━━ TASK DATA

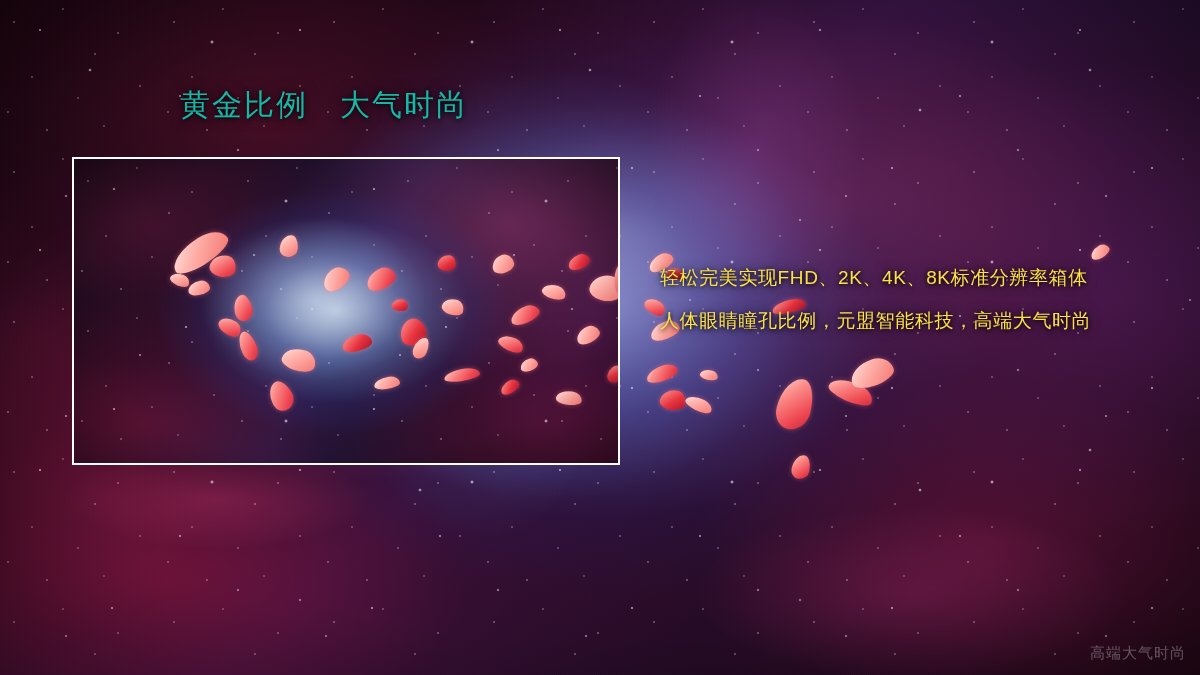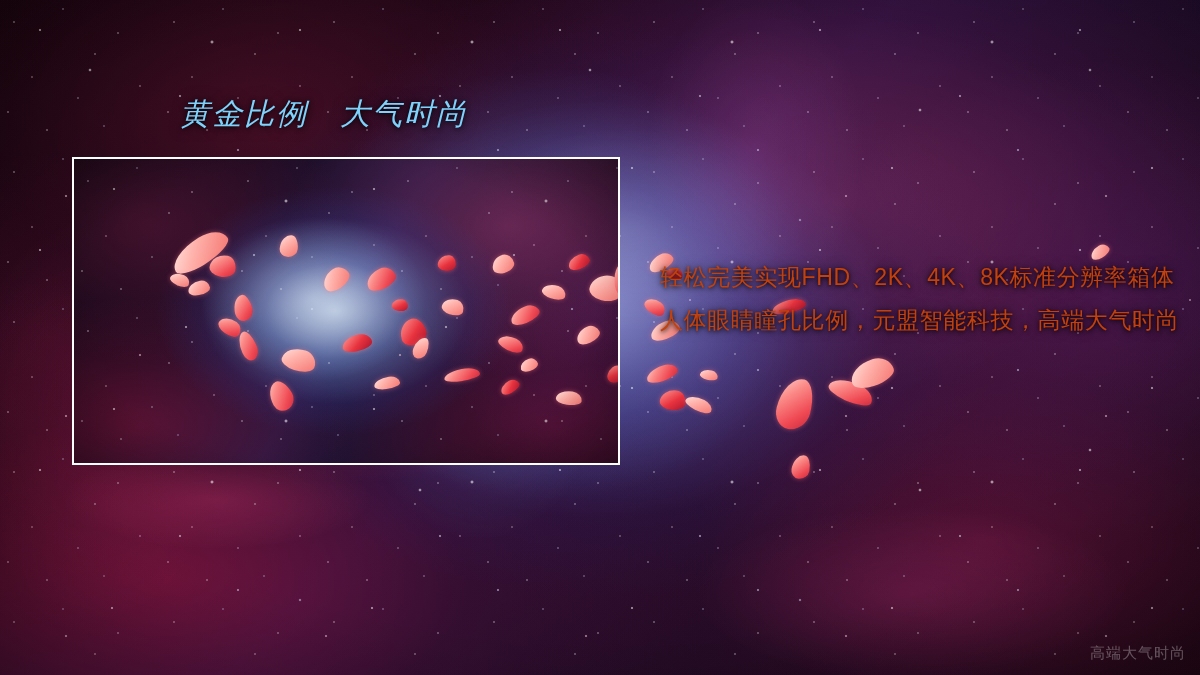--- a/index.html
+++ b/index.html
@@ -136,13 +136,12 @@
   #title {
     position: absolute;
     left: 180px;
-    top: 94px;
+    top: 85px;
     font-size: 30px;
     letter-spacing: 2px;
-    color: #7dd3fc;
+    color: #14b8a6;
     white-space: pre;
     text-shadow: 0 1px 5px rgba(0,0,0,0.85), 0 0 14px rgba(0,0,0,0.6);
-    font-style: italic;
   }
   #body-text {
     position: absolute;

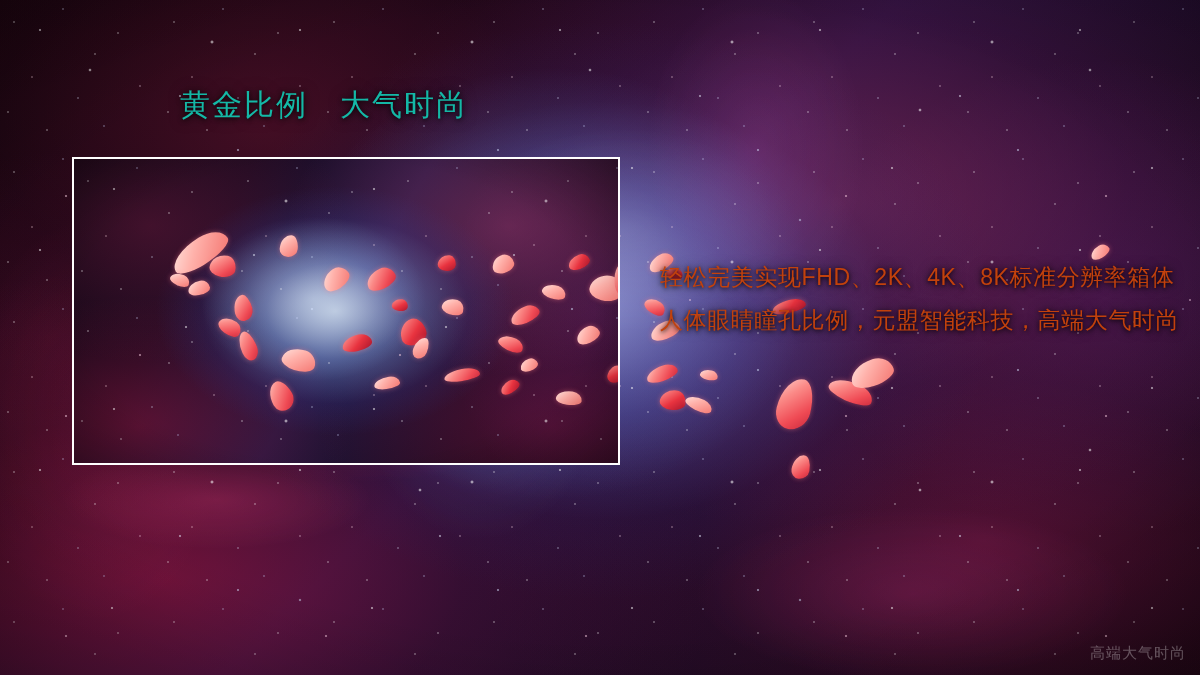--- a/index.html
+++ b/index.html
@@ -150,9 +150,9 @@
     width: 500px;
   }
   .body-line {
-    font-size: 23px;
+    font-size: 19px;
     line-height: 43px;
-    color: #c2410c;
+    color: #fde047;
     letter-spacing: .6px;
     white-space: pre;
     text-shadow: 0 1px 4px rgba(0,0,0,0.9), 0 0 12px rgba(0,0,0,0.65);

━━━━

*ABOUT THIS TASK*
Minus its pictures, the full listing should be copied verbatim.

*ANSWER SPACE*
--- a/index.html
+++ b/index.html
@@ -136,13 +136,12 @@
   #title {
     position: absolute;
     left: 180px;
-    top: 94px;
+    top: 85px;
     font-size: 30px;
     letter-spacing: 2px;
-    color: #7dd3fc;
+    color: #14b8a6;
     white-space: pre;
     text-shadow: 0 1px 5px rgba(0,0,0,0.85), 0 0 14px rgba(0,0,0,0.6);
-    font-style: italic;
   }
   #body-text {
     position: absolute;

--- a/index.html
+++ b/index.html
@@ -150,9 +150,9 @@
     width: 500px;
   }
   .body-line {
-    font-size: 23px;
+    font-size: 19px;
     line-height: 43px;
-    color: #c2410c;
+    color: #fde047;
     letter-spacing: .6px;
     white-space: pre;
     text-shadow: 0 1px 4px rgba(0,0,0,0.9), 0 0 12px rgba(0,0,0,0.65);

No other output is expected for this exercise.